The Luno II, Gohta and Tembakau Assets
While looking at the big assets, it is easy to ignore the relatively small assets, which can bring in stock upside and value in the immediate term. The Luno II, Gohta and Tembakau assets can also spring surprises in 2014 and result in significant stock upside.
Coming to the Luno II asset in Norway, Lundin has a 40% stake in the PL359 licence. The asset has already tested for 2,000boepd of good quality oil and the Luno II discovery has gross contingent resources in the range of 26-121mmboe. Further, Luno II North is expected to have gross prospective resources of 24mmboe and fignon gross prospective resources are estimated at 23mmboe. With scheduled appraisal activity in 2014, the asset can meaningfully add to existing 2P resources.
The Gohta discovery is even more prominent and Lundin has a 40% stake in PL492 licence. For the field, the gross contingent resources are in the range of 111-232mmboe and the field has tested at 4,300boepd. The Gohta appraisal is expected in the third quarter of 2014 and can potentially be a surprise in 2014 in terms of 2P resources addition.
The third appraisal activity is in a Malaysian asset, Tembakau. Lundin has a 75% stake in the PM307 licence where gross 2C gas resources are expected to be in the region of 306Bcf. The objective of the appraisal is to move the gas resources to over 500Bcf.
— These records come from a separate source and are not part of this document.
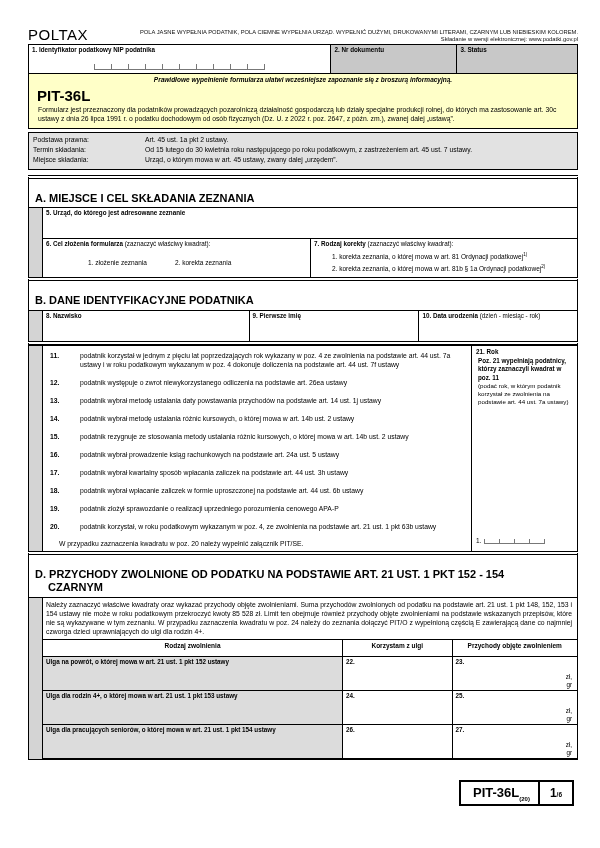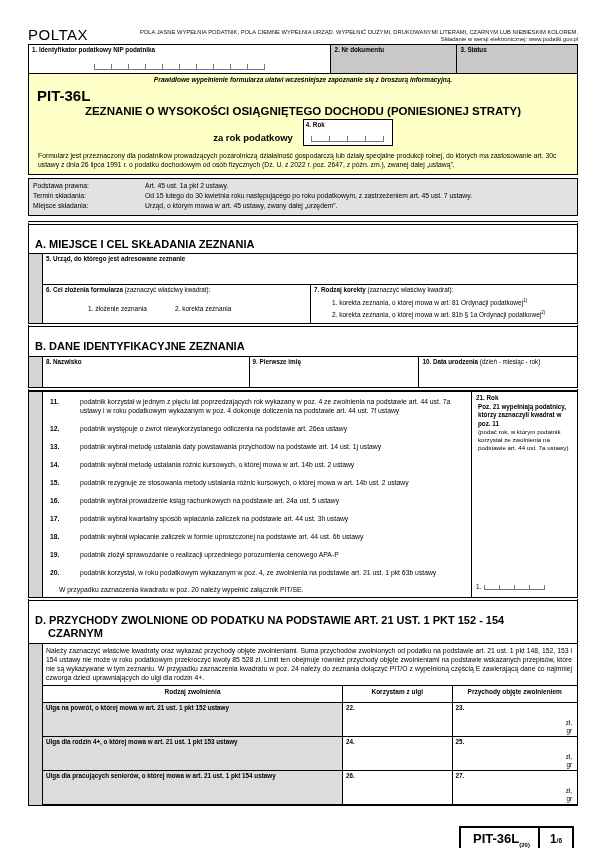"ZEZNANIE O WYSOKOŚCI OSIĄGNIĘTEGO" div.main-title { html: <div>ZEZNANIE O WYSOKOŚCI OSIĄGNIĘTEGO DOCHODU (PONIESIONEJ STRATY)</div> -> none }
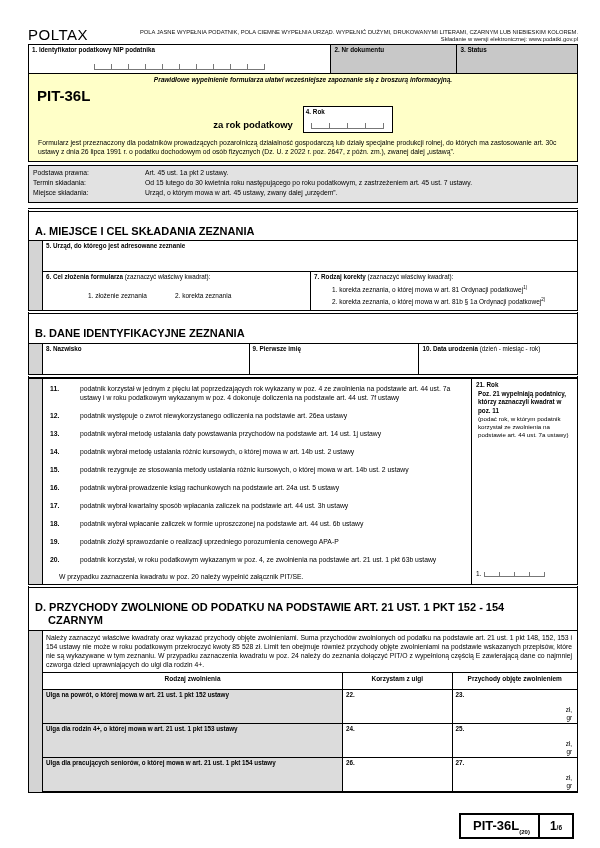"za rok podatkowy" div.year-row { html: <div> <span>za rok podatkowy</span> <div> <div>4. Rok</div> <div> <i></i> <i></i> <i></i> <i></i> </div> </div> </div> -> none }
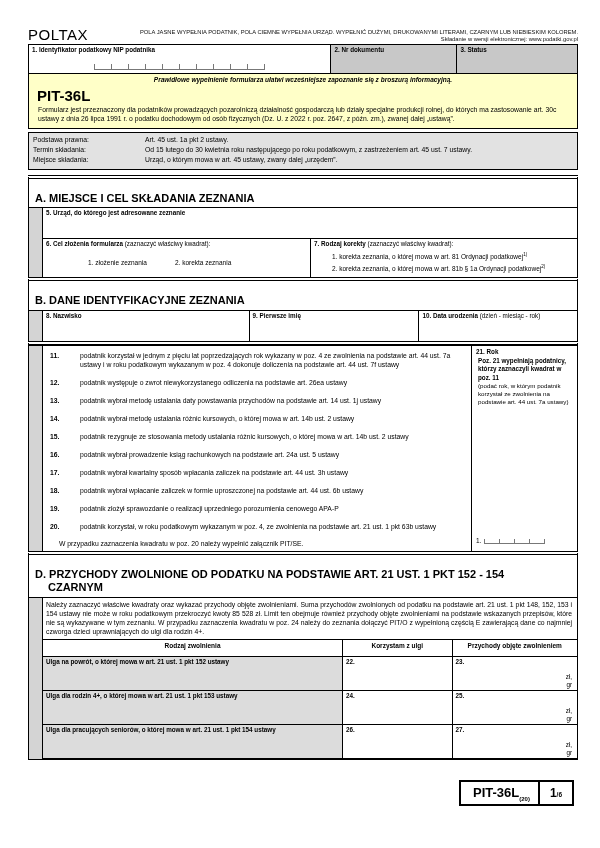"B. DANE IDENTYFIKACYJNE ZEZNANIA" div.sec-header { text: ZEZNANIA -> PODATNIKA }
With a gas hungry Peninsular Malaysia, the asset has good prospects once it completely develops.
Lundin currently trades at an EV/EBITDA (trailing twelve month) valuation of 7.5. What is more important is to look at the forward valuation, when major earnings bump-up will be witnessed. For 2015, considering an estimated EBITDA of nearly $1.5 billion, Lundin is trading at a very attractive forward EV/EBITDA multiple (2015) of 4.6. The EV/EBITDA multiple for 2016 based on current EV and 2016 EBITDA is 3.0. I would however consider the 2015 multiple as that will impact valuations in the near term and help fill the valuation gap compared to peers. It would not make sense to take some of the larger oil & gas companies such as Statoil or Marathon Oil for peer comparison. A smaller Norwegian name, DNO International (OTCPK:DTNOF) is currently trading at an EV/EBITDA valuation of 7.2 with assets in a riskier region of Middle-East. Similarly, Genel Energy (OTCPK:GEGYF) is trading at an EV/EBITDA multiple of 11.0. However, even if we consider the current EV/EBITDA valuation of Lundin and DNO as fair, the average EV/EBITDA multiple of 7.4 imply an upside of 60% for Lundin considering the 2015 EV/EBITDA level of 4.6. An upside of 50-60% over the next two years is therefore very likely.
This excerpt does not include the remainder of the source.